* _Assignment_
Output the data below line for line, exactly, up to and including the line where "- Les élèves" appears.

* _Information shown_
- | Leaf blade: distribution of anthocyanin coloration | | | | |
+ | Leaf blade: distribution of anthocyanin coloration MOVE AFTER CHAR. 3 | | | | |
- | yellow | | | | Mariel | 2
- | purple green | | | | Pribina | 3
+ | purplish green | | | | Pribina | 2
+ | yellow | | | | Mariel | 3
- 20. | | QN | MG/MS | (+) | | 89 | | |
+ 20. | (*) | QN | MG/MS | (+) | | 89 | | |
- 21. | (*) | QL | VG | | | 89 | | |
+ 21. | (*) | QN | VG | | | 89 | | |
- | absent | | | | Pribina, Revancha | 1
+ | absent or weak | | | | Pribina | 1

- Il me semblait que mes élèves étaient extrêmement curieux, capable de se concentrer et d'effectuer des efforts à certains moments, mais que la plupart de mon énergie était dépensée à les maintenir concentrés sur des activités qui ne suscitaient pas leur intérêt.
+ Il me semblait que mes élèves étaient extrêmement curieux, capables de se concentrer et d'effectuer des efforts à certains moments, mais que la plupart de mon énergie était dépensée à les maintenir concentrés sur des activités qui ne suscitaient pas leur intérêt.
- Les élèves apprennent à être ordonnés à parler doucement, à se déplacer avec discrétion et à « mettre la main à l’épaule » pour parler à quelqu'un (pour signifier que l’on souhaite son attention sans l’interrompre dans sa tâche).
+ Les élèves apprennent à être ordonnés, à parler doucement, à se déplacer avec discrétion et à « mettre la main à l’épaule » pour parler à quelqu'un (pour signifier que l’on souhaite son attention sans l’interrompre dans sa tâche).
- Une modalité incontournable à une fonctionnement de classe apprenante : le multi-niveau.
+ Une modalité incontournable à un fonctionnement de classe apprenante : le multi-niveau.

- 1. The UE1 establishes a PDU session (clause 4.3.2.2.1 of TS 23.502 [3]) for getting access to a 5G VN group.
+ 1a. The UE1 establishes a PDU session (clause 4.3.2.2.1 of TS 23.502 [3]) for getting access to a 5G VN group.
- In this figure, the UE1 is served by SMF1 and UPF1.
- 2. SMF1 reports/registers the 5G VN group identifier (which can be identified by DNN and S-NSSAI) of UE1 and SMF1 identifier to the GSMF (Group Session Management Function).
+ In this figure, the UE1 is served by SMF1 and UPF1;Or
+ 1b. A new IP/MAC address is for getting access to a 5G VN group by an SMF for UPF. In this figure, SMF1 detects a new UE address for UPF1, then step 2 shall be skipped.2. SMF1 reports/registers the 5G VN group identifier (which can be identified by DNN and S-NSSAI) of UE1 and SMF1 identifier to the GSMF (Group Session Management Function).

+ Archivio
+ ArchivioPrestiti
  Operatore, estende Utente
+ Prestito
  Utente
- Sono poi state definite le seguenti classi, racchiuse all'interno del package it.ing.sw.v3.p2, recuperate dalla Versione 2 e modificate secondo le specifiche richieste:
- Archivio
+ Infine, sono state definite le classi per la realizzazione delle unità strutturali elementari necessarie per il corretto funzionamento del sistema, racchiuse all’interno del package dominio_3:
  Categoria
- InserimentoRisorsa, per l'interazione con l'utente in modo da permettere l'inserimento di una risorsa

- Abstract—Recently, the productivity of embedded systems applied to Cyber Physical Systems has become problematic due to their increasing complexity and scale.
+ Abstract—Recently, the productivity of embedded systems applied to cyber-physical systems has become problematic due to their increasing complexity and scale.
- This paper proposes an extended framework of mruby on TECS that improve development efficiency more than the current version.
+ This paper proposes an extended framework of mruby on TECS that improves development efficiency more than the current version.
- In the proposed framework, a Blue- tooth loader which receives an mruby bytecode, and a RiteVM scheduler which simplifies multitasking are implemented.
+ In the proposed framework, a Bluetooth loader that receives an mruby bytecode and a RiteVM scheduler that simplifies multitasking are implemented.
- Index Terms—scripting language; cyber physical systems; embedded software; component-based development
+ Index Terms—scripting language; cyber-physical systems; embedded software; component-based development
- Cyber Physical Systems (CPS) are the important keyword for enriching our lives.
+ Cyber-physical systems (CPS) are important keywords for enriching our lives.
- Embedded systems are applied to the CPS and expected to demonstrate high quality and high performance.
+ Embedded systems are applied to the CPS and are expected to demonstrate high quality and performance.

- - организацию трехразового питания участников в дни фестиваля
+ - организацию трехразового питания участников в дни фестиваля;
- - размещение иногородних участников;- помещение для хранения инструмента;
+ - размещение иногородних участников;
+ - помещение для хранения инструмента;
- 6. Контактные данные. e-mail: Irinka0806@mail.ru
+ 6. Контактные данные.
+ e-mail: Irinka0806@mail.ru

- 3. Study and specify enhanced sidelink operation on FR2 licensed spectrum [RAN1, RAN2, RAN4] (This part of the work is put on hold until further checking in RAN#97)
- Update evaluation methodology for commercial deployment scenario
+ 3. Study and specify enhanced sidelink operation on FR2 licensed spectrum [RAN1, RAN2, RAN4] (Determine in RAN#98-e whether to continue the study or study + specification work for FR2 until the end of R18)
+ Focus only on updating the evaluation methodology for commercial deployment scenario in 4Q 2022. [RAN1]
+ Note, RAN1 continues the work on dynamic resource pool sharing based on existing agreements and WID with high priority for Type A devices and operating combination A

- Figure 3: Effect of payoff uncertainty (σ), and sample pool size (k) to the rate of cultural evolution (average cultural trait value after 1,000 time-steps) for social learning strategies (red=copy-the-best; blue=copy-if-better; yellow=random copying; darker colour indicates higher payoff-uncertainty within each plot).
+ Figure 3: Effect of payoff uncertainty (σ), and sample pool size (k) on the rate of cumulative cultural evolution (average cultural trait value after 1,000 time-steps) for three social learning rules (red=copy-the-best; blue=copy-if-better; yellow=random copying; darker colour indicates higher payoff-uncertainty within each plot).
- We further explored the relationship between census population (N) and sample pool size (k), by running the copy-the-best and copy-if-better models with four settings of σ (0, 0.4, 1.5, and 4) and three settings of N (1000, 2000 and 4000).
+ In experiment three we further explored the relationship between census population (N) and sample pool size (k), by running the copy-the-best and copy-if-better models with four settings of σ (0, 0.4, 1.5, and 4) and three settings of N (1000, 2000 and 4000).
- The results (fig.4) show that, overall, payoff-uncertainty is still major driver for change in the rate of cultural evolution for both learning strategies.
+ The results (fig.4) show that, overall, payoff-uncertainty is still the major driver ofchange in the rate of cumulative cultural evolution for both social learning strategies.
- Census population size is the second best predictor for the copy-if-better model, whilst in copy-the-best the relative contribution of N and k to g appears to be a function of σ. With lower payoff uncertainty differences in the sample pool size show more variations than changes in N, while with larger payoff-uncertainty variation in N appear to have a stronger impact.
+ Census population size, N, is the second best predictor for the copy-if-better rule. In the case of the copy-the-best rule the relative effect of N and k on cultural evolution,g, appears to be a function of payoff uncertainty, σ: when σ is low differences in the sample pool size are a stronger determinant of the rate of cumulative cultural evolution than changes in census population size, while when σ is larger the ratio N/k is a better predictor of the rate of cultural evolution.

* _The completed task_
- | Leaf blade: distribution of anthocyanin coloration | | | | |
+ | Leaf blade: distribution of anthocyanin coloration MOVE AFTER CHAR. 3 | | | | |
- | yellow | | | | Mariel | 2
- | purple green | | | | Pribina | 3
+ | purplish green | | | | Pribina | 2
+ | yellow | | | | Mariel | 3
- 20. | | QN | MG/MS | (+) | | 89 | | |
+ 20. | (*) | QN | MG/MS | (+) | | 89 | | |
- 21. | (*) | QL | VG | | | 89 | | |
+ 21. | (*) | QN | VG | | | 89 | | |
- | absent | | | | Pribina, Revancha | 1
+ | absent or weak | | | | Pribina | 1

- Il me semblait que mes élèves étaient extrêmement curieux, capable de se concentrer et d'effectuer des efforts à certains moments, mais que la plupart de mon énergie était dépensée à les maintenir concentrés sur des activités qui ne suscitaient pas leur intérêt.
+ Il me semblait que mes élèves étaient extrêmement curieux, capables de se concentrer et d'effectuer des efforts à certains moments, mais que la plupart de mon énergie était dépensée à les maintenir concentrés sur des activités qui ne suscitaient pas leur intérêt.
- Les élèves apprennent à être ordonnés à parler doucement, à se déplacer avec discrétion et à « mettre la main à l’épaule » pour parler à quelqu'un (pour signifier que l’on souhaite son attention sans l’interrompre dans sa tâche).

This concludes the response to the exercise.